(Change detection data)
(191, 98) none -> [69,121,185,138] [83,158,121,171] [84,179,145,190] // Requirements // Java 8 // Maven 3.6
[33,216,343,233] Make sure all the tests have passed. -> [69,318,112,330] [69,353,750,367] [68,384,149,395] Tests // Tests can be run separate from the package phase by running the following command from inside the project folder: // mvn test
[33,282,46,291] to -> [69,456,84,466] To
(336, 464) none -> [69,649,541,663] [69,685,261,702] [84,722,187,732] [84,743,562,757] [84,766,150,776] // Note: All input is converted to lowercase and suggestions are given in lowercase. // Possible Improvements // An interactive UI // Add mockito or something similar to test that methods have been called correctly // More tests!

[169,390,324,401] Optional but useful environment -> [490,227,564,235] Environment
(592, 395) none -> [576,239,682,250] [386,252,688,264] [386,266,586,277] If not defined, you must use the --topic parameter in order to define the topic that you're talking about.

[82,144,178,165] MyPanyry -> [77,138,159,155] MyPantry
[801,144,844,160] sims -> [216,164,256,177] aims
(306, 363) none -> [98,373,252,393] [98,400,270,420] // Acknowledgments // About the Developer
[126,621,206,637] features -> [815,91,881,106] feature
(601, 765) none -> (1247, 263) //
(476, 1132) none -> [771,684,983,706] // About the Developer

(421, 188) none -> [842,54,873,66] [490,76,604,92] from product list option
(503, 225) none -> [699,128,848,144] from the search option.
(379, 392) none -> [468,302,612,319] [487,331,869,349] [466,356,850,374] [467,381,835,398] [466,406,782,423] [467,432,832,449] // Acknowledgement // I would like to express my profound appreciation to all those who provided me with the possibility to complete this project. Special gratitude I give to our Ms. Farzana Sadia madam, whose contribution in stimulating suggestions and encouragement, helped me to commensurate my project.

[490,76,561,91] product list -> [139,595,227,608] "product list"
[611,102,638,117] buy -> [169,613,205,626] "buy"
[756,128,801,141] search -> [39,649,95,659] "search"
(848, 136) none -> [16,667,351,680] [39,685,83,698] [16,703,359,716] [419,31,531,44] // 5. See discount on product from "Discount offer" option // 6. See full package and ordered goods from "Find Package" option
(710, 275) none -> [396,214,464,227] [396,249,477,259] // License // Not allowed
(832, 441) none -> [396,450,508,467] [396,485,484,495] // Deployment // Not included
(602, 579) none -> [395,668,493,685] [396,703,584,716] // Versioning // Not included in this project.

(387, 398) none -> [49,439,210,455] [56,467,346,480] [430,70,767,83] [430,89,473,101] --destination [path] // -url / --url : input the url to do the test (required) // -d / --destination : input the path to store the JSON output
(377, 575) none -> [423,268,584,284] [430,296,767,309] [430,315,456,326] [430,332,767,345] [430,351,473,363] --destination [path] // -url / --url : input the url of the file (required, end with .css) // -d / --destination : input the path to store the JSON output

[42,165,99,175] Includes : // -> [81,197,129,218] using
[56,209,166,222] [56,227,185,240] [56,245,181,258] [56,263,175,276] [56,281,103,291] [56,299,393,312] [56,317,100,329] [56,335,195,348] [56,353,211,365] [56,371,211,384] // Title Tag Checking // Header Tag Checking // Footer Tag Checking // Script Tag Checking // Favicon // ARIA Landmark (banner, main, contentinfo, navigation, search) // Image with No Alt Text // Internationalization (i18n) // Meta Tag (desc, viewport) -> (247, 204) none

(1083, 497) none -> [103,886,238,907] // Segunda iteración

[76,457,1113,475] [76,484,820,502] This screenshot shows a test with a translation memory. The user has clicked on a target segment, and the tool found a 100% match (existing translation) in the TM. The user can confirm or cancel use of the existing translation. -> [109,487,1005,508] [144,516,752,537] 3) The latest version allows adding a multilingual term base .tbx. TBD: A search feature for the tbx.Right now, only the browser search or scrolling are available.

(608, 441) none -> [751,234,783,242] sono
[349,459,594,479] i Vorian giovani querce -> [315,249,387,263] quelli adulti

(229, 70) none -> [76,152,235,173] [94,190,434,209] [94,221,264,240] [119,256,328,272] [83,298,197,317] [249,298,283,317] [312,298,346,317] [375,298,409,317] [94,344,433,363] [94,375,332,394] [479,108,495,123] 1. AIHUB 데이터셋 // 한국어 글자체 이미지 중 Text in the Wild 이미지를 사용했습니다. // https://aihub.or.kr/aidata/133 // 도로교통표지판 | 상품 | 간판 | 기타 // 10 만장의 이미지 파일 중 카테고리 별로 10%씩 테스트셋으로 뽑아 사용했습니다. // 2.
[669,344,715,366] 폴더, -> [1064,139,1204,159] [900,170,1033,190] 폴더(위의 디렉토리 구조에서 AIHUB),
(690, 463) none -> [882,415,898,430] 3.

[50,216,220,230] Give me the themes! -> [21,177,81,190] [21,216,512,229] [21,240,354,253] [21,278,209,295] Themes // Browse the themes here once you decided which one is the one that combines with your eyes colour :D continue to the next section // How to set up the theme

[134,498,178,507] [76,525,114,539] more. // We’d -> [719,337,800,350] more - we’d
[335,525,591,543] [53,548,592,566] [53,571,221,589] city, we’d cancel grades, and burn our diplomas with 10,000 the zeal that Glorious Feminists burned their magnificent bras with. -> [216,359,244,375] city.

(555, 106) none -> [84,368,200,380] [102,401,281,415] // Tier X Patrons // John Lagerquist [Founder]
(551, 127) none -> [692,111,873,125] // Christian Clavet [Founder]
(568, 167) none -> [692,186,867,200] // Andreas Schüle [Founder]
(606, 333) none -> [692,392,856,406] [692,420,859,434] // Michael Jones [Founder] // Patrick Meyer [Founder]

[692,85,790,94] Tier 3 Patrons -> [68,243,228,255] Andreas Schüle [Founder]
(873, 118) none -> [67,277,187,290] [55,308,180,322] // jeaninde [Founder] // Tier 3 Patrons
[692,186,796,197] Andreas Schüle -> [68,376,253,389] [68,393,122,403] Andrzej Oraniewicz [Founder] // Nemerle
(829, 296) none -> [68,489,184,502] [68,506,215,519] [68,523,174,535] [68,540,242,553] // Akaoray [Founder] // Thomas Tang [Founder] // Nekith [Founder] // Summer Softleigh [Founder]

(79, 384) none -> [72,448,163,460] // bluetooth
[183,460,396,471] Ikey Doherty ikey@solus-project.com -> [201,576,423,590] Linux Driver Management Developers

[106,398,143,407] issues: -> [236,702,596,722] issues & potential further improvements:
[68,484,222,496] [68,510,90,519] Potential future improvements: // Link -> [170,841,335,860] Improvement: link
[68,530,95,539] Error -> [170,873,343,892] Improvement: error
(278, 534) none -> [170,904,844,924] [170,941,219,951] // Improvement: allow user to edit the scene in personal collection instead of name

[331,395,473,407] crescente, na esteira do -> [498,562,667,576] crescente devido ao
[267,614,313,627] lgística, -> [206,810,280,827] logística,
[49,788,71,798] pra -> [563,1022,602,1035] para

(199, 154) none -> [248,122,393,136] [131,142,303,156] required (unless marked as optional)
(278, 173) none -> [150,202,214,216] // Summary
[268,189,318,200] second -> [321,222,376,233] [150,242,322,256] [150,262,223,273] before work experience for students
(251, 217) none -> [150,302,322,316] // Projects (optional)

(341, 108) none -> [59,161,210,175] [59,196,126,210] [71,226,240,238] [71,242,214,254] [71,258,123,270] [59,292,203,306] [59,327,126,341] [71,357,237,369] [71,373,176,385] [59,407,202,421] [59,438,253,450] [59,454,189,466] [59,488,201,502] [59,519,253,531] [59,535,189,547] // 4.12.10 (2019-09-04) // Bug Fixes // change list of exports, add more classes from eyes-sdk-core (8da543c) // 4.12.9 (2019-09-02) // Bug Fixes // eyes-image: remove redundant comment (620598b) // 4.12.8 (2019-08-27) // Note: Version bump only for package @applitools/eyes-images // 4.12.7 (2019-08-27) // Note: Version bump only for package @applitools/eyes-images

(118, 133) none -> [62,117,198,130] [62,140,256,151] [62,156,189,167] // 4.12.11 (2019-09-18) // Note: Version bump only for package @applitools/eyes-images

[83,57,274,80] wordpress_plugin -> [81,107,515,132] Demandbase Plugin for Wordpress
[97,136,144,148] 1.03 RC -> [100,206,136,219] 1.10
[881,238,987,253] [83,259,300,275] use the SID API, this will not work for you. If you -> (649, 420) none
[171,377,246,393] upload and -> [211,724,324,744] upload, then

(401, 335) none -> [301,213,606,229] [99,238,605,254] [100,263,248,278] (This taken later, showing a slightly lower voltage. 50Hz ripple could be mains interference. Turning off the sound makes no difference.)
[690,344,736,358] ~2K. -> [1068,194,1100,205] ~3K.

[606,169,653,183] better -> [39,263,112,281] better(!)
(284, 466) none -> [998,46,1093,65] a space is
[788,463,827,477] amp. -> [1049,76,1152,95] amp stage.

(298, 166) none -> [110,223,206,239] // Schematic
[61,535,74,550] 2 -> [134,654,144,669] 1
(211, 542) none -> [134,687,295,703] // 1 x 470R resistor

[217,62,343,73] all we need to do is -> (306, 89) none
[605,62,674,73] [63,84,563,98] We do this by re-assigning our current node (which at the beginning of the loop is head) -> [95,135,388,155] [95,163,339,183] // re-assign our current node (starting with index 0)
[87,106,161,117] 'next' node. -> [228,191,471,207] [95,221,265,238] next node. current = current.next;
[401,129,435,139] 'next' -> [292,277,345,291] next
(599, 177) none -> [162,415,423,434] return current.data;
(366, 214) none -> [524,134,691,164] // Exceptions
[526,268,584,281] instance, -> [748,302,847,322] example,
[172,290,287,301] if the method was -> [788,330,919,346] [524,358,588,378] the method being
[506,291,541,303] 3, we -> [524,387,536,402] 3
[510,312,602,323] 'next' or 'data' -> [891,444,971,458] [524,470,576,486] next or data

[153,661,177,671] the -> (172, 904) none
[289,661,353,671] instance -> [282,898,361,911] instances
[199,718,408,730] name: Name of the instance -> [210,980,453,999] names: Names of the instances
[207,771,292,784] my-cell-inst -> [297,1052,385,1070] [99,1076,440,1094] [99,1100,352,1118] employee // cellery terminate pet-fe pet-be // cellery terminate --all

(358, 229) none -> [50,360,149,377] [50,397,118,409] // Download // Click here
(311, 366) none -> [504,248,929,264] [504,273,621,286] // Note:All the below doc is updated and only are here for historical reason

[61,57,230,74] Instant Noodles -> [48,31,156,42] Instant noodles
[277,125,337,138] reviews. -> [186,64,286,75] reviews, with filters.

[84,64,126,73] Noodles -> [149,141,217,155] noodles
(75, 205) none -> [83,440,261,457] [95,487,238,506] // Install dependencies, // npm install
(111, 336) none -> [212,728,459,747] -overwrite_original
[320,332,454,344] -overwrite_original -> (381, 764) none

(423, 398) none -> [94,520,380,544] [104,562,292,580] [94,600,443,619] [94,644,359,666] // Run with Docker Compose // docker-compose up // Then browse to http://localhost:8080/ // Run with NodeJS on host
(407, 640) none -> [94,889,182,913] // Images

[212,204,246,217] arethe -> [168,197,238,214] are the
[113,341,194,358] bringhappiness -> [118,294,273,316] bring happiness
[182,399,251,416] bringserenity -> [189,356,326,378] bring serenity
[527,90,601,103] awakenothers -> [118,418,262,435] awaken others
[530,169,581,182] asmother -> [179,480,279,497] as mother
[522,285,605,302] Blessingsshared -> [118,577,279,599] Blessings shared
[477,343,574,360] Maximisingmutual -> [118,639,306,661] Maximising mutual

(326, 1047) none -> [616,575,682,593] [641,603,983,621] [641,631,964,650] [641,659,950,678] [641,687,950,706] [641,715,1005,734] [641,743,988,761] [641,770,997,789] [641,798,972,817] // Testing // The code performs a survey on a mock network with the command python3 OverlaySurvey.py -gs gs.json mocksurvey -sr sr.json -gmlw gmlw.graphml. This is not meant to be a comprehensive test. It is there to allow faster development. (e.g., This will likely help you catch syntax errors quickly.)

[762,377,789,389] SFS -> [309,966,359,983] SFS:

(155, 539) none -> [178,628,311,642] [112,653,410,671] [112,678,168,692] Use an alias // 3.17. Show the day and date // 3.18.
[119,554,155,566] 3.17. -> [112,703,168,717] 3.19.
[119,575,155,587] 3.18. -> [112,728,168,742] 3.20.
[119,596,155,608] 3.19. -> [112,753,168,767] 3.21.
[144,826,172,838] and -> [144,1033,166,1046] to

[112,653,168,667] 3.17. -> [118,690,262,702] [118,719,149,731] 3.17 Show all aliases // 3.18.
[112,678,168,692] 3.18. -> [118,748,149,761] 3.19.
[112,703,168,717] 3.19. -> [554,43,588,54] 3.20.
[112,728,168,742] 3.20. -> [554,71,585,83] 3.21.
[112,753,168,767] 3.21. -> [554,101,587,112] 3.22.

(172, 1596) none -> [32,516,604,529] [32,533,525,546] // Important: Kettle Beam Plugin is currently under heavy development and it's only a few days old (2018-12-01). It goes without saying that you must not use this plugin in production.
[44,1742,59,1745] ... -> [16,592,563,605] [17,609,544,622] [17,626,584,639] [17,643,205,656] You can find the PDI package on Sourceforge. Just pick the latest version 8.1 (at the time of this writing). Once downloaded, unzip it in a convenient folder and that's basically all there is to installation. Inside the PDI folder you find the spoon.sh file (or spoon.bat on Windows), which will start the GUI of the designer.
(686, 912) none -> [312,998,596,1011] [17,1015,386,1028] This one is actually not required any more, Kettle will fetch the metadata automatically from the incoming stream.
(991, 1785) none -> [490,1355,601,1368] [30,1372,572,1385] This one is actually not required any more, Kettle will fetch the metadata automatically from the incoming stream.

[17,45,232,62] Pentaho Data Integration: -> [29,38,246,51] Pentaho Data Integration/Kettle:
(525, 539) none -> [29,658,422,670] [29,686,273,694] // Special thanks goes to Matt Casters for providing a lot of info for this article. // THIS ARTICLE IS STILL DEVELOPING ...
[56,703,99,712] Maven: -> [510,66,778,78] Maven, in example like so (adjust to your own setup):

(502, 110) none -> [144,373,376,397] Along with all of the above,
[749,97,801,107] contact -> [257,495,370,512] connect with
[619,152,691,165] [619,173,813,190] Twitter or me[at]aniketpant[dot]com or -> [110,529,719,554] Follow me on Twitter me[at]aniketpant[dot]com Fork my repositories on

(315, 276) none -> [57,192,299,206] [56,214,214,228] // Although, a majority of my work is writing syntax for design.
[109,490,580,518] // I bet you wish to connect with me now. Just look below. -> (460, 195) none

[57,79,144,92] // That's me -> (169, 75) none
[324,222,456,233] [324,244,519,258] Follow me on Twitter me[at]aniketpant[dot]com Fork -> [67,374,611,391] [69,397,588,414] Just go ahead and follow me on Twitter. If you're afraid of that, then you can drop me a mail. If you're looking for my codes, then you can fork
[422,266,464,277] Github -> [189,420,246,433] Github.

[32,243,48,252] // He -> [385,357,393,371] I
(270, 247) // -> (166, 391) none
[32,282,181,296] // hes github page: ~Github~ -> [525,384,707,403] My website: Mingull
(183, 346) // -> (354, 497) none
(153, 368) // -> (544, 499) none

▸ Work order: Please print exactly what appears from the first line of the data through the line with "(503, 225) none", including both of those lines and nothing past them.

▸ Exercise result:
(191, 98) none -> [69,121,185,138] [83,158,121,171] [84,179,145,190] // Requirements // Java 8 // Maven 3.6
[33,216,343,233] Make sure all the tests have passed. -> [69,318,112,330] [69,353,750,367] [68,384,149,395] Tests // Tests can be run separate from the package phase by running the following command from inside the project folder: // mvn test
[33,282,46,291] to -> [69,456,84,466] To
(336, 464) none -> [69,649,541,663] [69,685,261,702] [84,722,187,732] [84,743,562,757] [84,766,150,776] // Note: All input is converted to lowercase and suggestions are given in lowercase. // Possible Improvements // An interactive UI // Add mockito or something similar to test that methods have been called correctly // More tests!

[169,390,324,401] Optional but useful environment -> [490,227,564,235] Environment
(592, 395) none -> [576,239,682,250] [386,252,688,264] [386,266,586,277] If not defined, you must use the --topic parameter in order to define the topic that you're talking about.

[82,144,178,165] MyPanyry -> [77,138,159,155] MyPantry
[801,144,844,160] sims -> [216,164,256,177] aims
(306, 363) none -> [98,373,252,393] [98,400,270,420] // Acknowledgments // About the Developer
[126,621,206,637] features -> [815,91,881,106] feature
(601, 765) none -> (1247, 263) //
(476, 1132) none -> [771,684,983,706] // About the Developer

(421, 188) none -> [842,54,873,66] [490,76,604,92] from product list option
(503, 225) none -> [699,128,848,144] from the search option.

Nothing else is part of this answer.